── MATERIAL FOR THIS TASK ──
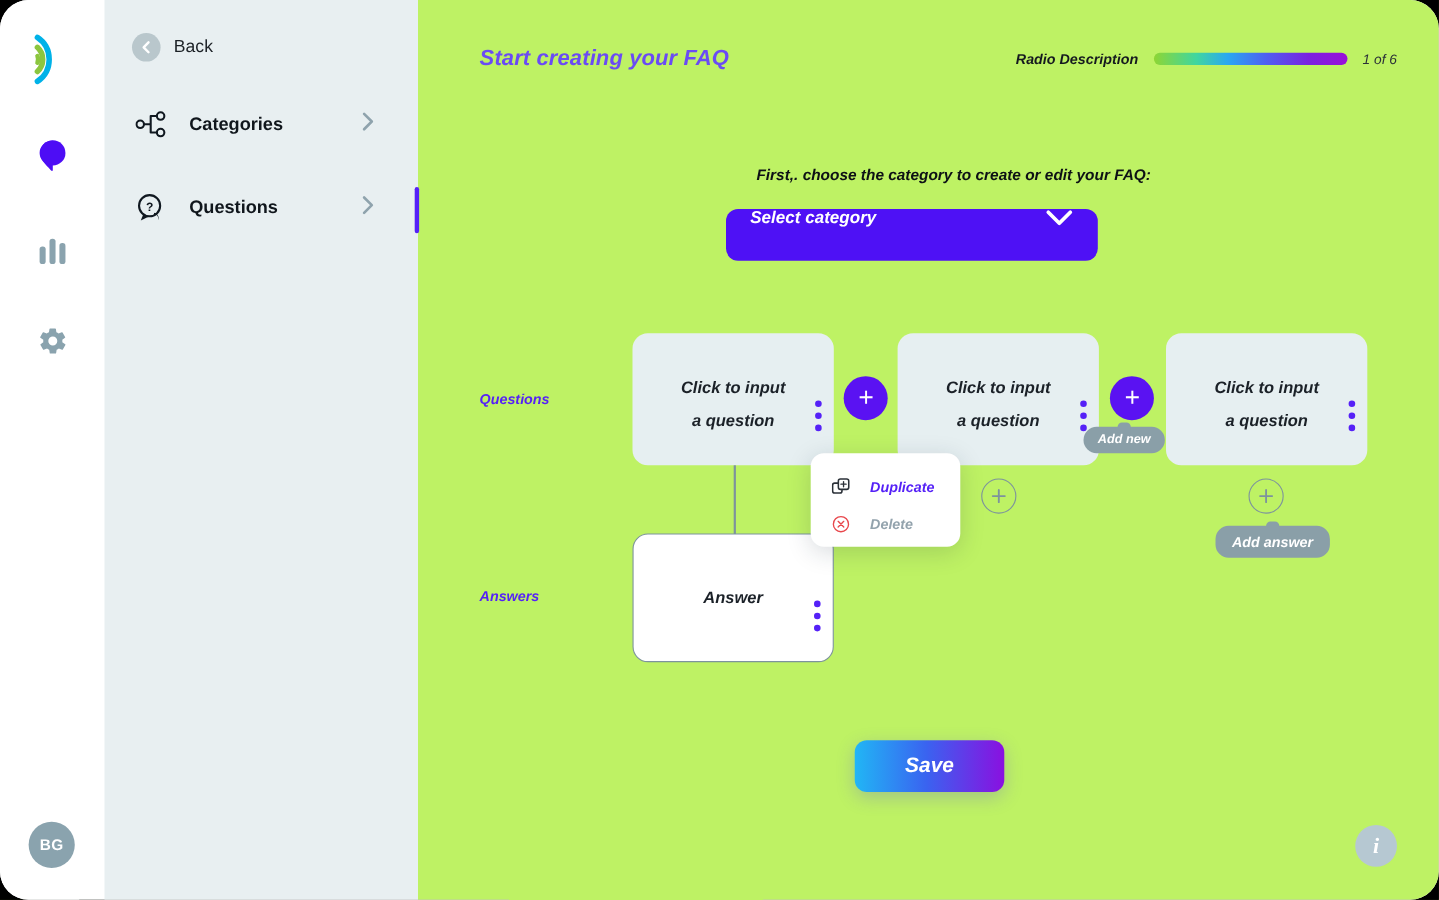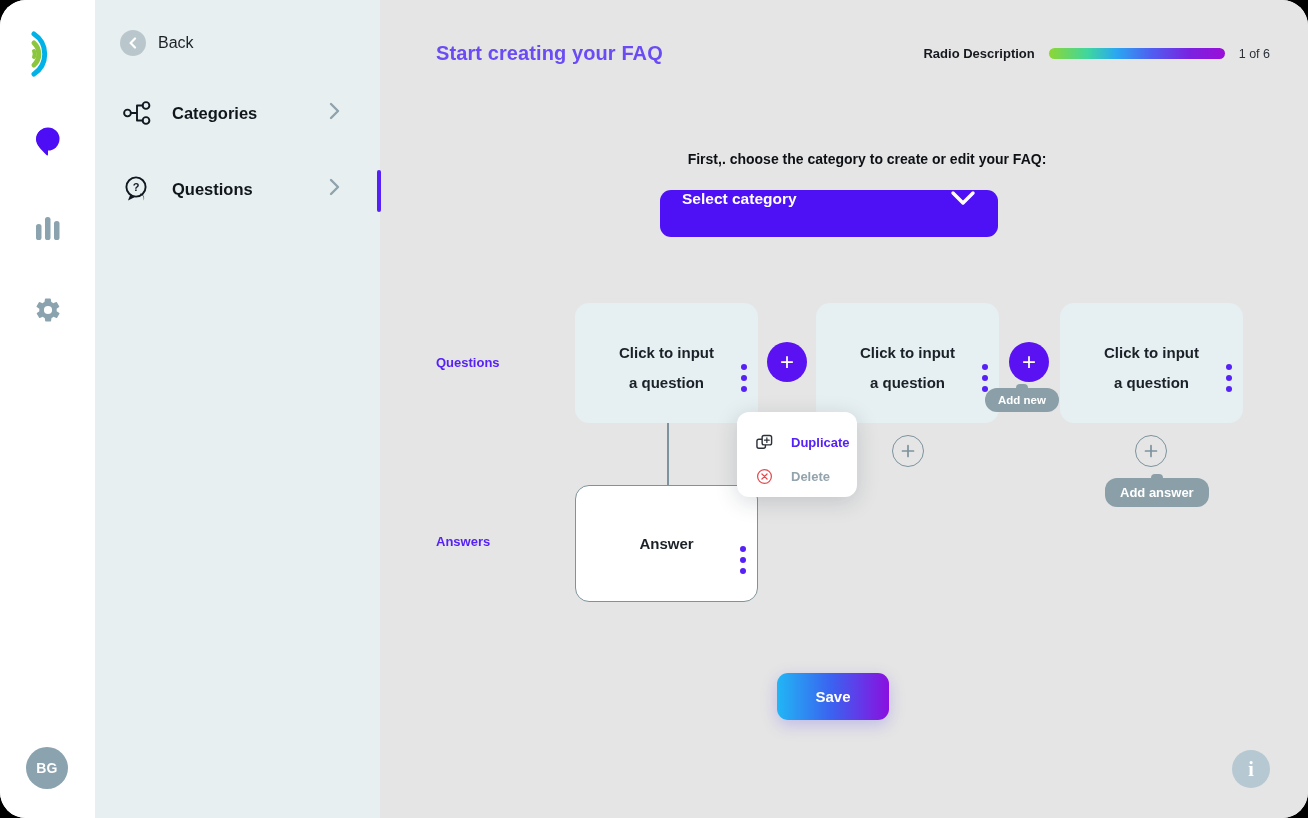--- a/index.html
+++ b/index.html
@@ -69,7 +69,7 @@
   .nav-chev { position: absolute; right: 14px; top: 50%; transform: translateY(-50%); }
 
   
-  .main { position: absolute; left: 380px; top: 0; right: 0; bottom: 0; background: #e5e5e5; }
+  .main { position: absolute; left: 380px; top: 0; right: 0; bottom: 0; background: #bef264; font-style: italic; }
 
   .page-title {
     position: absolute; left: 56px; top: 42px;

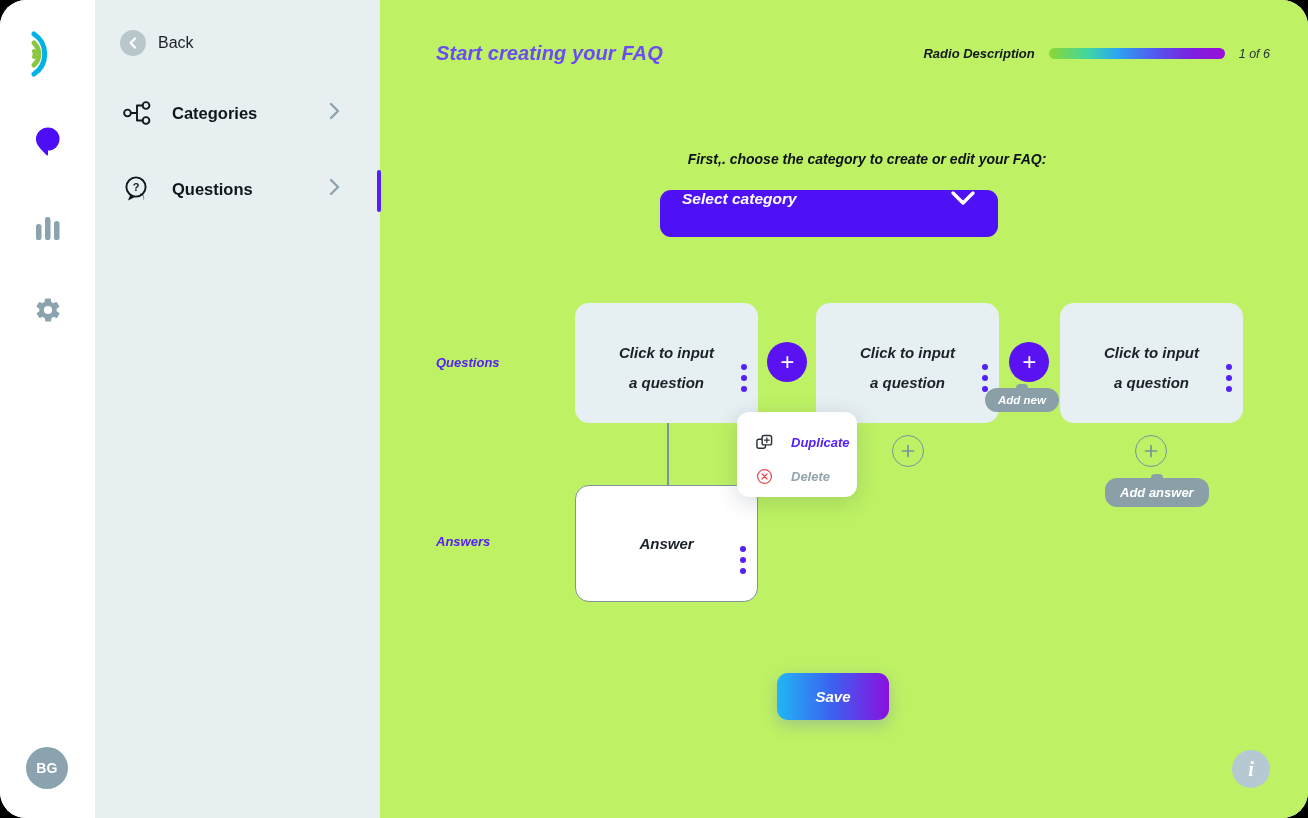--- a/index.html
+++ b/index.html
@@ -168,7 +168,7 @@
 
   
   .ctx {
-    position: absolute; left: 357px; top: 412px; width: 120px; height: 85px;
+    position: absolute; left: 357px; top: 412px; width: 136px; height: 85px;
     background: #fff; border-radius: 12px;
     box-shadow: 0 5px 22px rgba(25,40,60,.17);
     padding: 18px 0 0 16px;

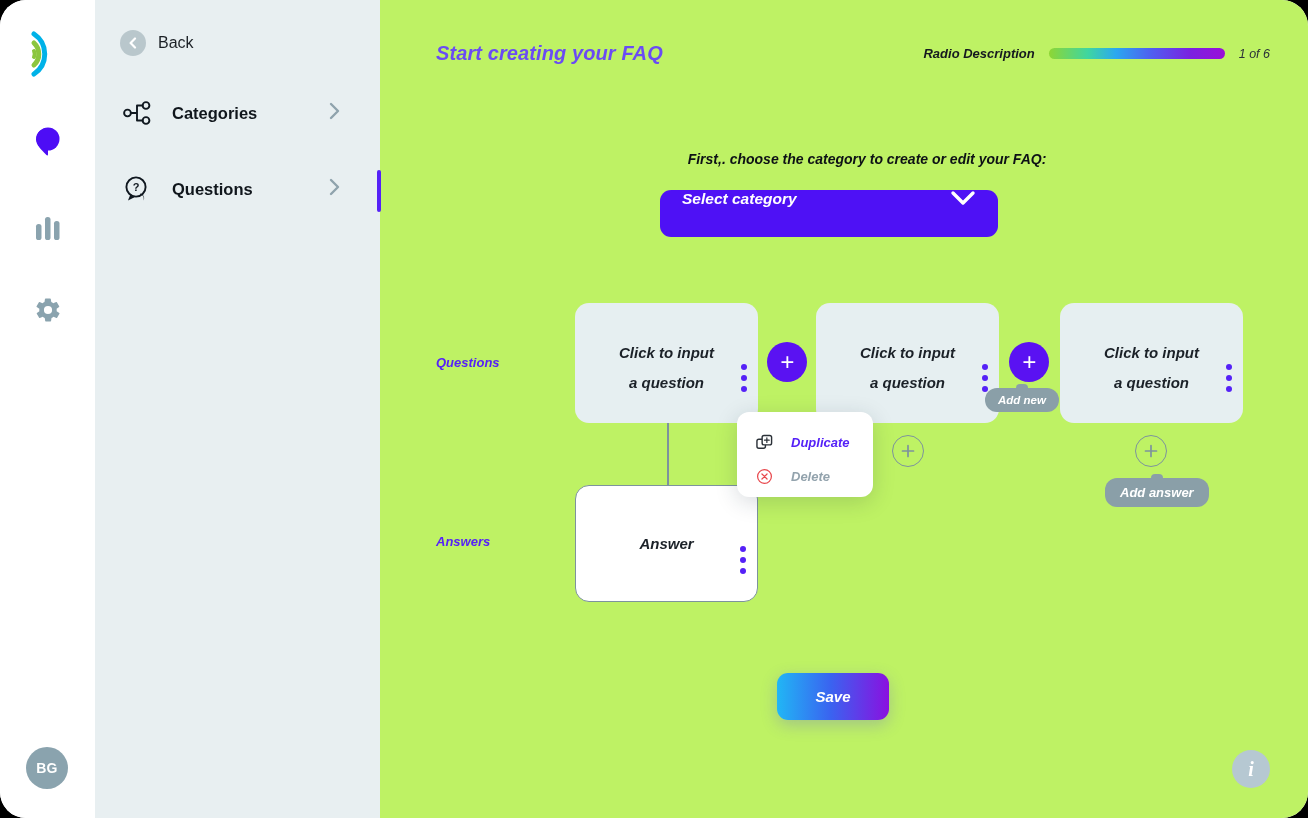--- a/index.html
+++ b/index.html
@@ -182,9 +182,9 @@
   
   .save-btn {
     position: absolute; left: 397px; top: 673px;
-    width: 112px; height: 47px; border-radius: 11px;
+    width: 136px; height: 47px; border-radius: 11px;
     background: linear-gradient(90deg,#21b6f5 0%,#3a63f0 48%,#8a10e0 100%);
-    color: #fff; font-size: 15px; font-weight: 700; cursor: pointer;
+    color: #fff; font-size: 19px; font-weight: 700; cursor: pointer;
     display: flex; align-items: center; justify-content: center;
     box-shadow: 0 5px 16px rgba(80,60,240,.25);
   }

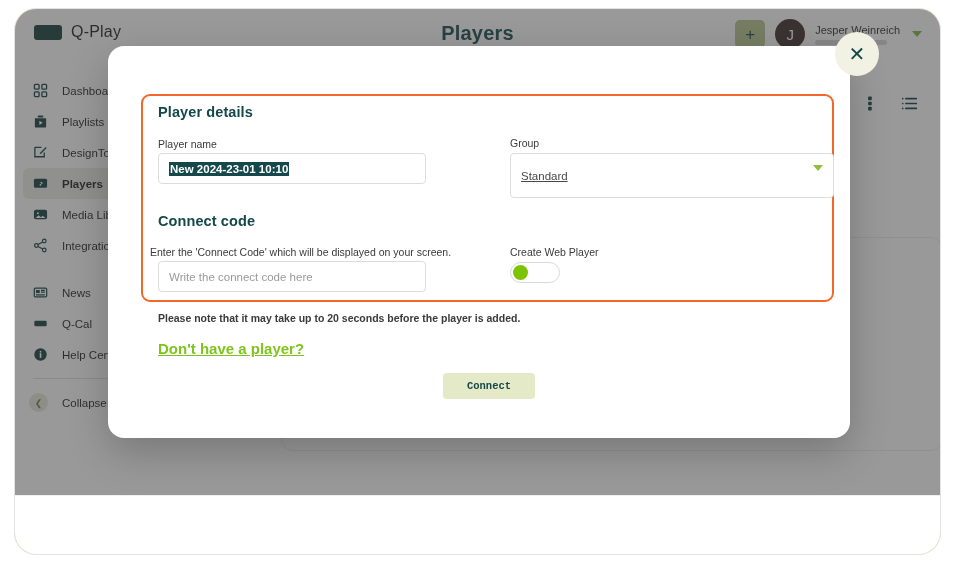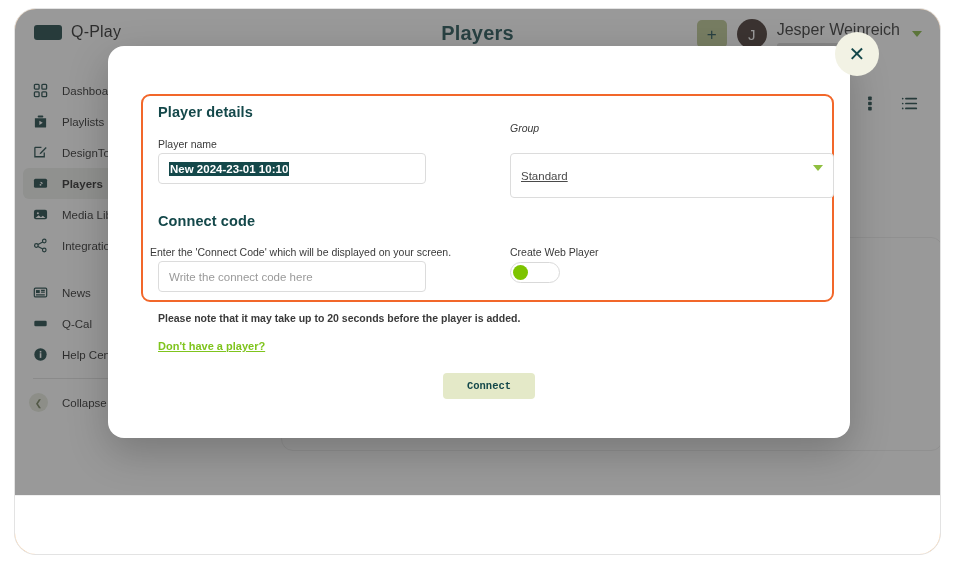--- a/index.html
+++ b/index.html
@@ -51,7 +51,7 @@
     color:#fff;font-size:15px;display:flex;align-items:center;justify-content:center;
   }
   .user-block{display:flex;flex-direction:column;gap:4px;}
-  .user-name{font-size:16px;color:#2c2c2c;white-space:nowrap;}
+  .user-name{font-size:11px;color:#2c2c2c;white-space:nowrap;}
   .user-sub{width:72px;height:5px;border-radius:3px;background:#d8d8d8;}
   .chev-down{
     width:0;height:0;border-left:5px solid transparent;border-right:5px solid transparent;

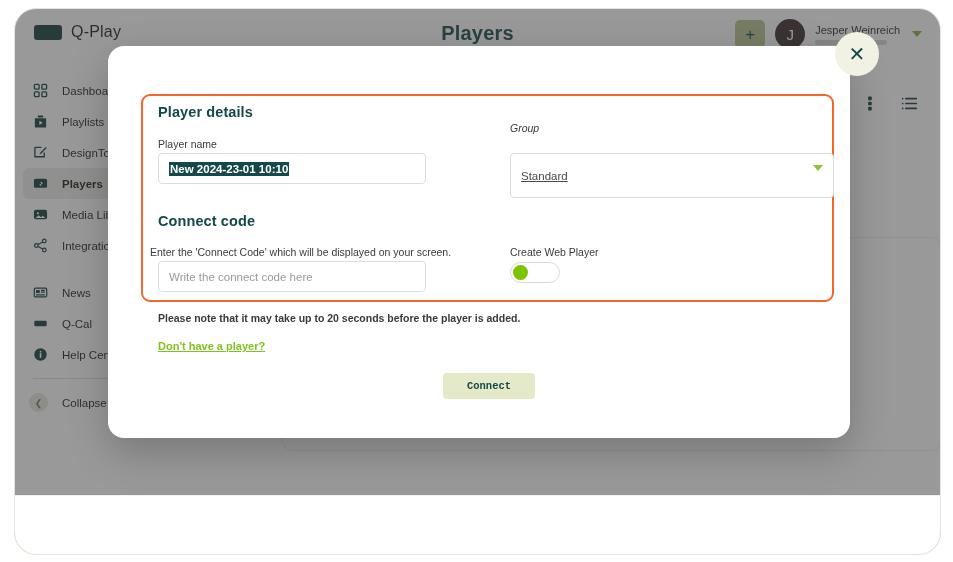--- a/index.html
+++ b/index.html
@@ -341,7 +341,7 @@
         <span class="selected-text">New 2024-23-01 10:10</span>
       </div>
 
-      <div class="fld-label" style="left:392px;top:76px;font-style:italic;">Group</div>
+      <div class="fld-label" style="left:392px;top:91px;">Group</div>
       <div class="sel-value" style="left:392px;top:107px;width:324px;">
         <span>Standard</span>
         <span class="sel-chev"></span>

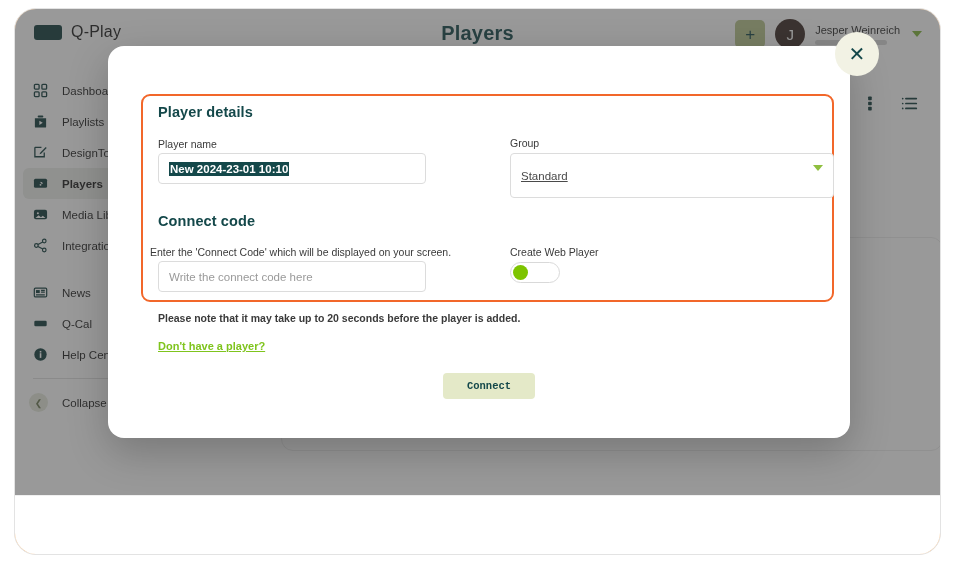--- a/index.html
+++ b/index.html
@@ -149,7 +149,7 @@
     position:absolute;font-size:10.5px;color:#3a3a3a;font-weight:bold;
   }
   .link-text{
-    position:absolute;font-size:11px;color:#7fc41d;font-weight:bold;
+    position:absolute;font-size:15px;color:#7fc41d;font-weight:bold;
     text-decoration:underline;cursor:pointer;
   }
   .toggle{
───
> [EXERCISE DIRECTIONS] Show the lines in the entries above that include the string "flex".

> [EXERCISE SOLUTION]
     display: flex; align-items: center; justify-content: center;
     color:#fff;font-size:15px;display:flex;align-items:center;justify-content:center;
   .user-block{display:flex;flex-direction:column;gap:4px;}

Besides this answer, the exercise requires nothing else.